I believe that this countries political failure falls squarely on the shoulders of those who showed enough faith in the ideas Obama espoused to elect him, but almost immediately afterward became politically invisible, refusing to stand up in support of these ideals. Americans seem now to only have the capacity to stand against something, and little capacity to stand for anything. the current vitriol and political solidarity from the right isn’t about standing for small government or lower taxes or any planks on the GOP platform, it is a coalition with one commonality, the stand against Barack Obama and preventing any success or possibility of re-election he may have, even without having the slightest clue about the policy direction of an eventual challenger.
Does anyone doubt that Obama would like to act on the promises he made as a candidate? Does anyone doubt that if the majority who elected him stood behind him and made their support widely known, he would not have lost the House and seats in Senate?
I suspect that people who ostensibly support the ideas of Barack Obama won’t become suitably active until they have something to oppose, perhaps the Republican House, but more likely a Republican President. Thus insuring that our political future is not marked by progress in any direction, but the constant activation of whoever is out of power at the moment.
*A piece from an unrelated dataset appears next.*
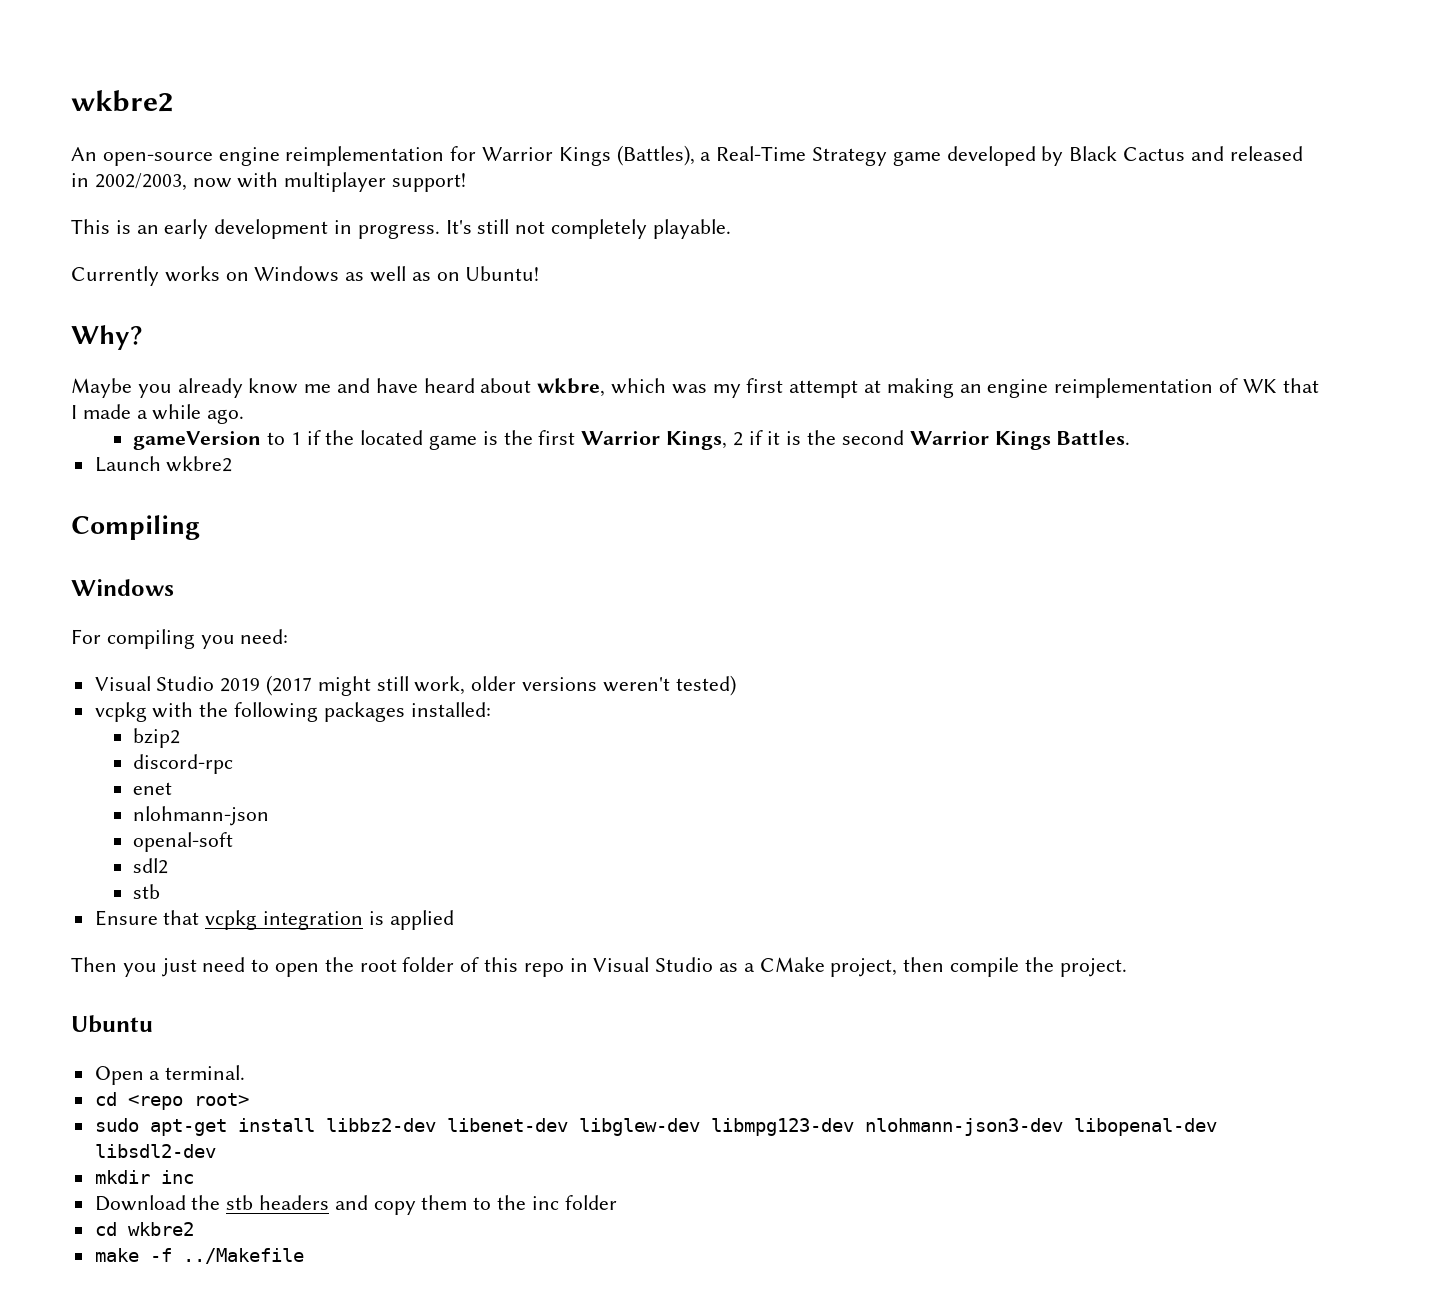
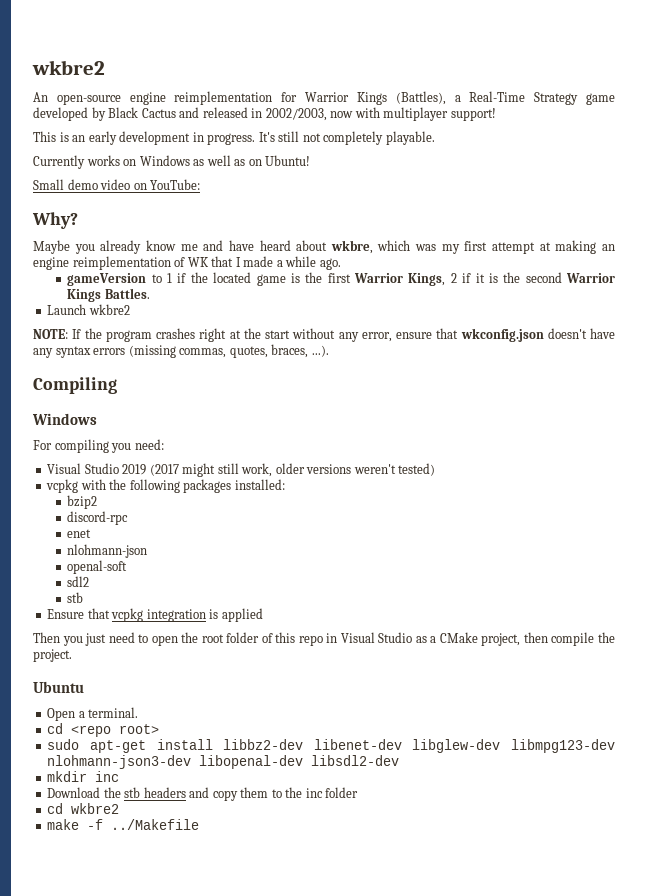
(540, 273) none -> [33,179,201,190] // Small demo video on YouTube:
(233, 464) none -> [33,328,615,342] [33,344,329,358] // NOTE: If the program crashes right at the start without any error, ensure that wkconfig.json doesn't have any syntax errors (missing commas, quotes, braces, ...).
When Obama signs the legislation taking Social Security down the road to extinctiion, then let’s revisit whether “There might be room for improvement in the manner by which Obama gets his message out….”
I note that most of the criticism of Obama is not for things he has done but for things people say he will do. He has not signed any legislation taking Social Security down the road to extinction, and I don’t think he will do this.
LIBERALS ARE MISTAKINGLY BUYING IN TO THE RHETORIC…http://t.co/6DIsIy8
Is Obama increasing the national security state’s powers part of his compromise-and-conquer plan? How about the corporate welfare? Is the GOP twisting his arm on all this?
While he has been doing far less on this front than I’d want, Obama has moved away from the increase in the national security state’s powers as compared to the Bush years. It is the GOP which is largely responsible for Obama’s gradualism on this. For example, it was Republicans which spread scare stories about everyone having a terrorist in their backyard if Gitmo was closed and detainees were moved to US prisons. It is the Republicans who claim that any deviation from Bush’s policies will lead to the next terrorist attack, and are ready to blame Obama on these grounds. Given these realities, I think that almost any president would be moving as slowly as Obama here (excluding politicians who had no chance of winning such as Dennis Kucinich or Ron Paul).
The economic crisis which Obama inherited from Bush also necessitated more government involvement in business than either I or Obama would normally want. It is also an unfortunate fact of life that as long as large amounts of money are needed in political campaigns, big corporations are going to receive favors. That said, Obama has moved away from the extreme levels of corporate welfare seen in the Bush years. For example, he is working to eliminate the vast amounts of payoffs to the insurance and pharmaceutical industries in Bush’s Medicare plan.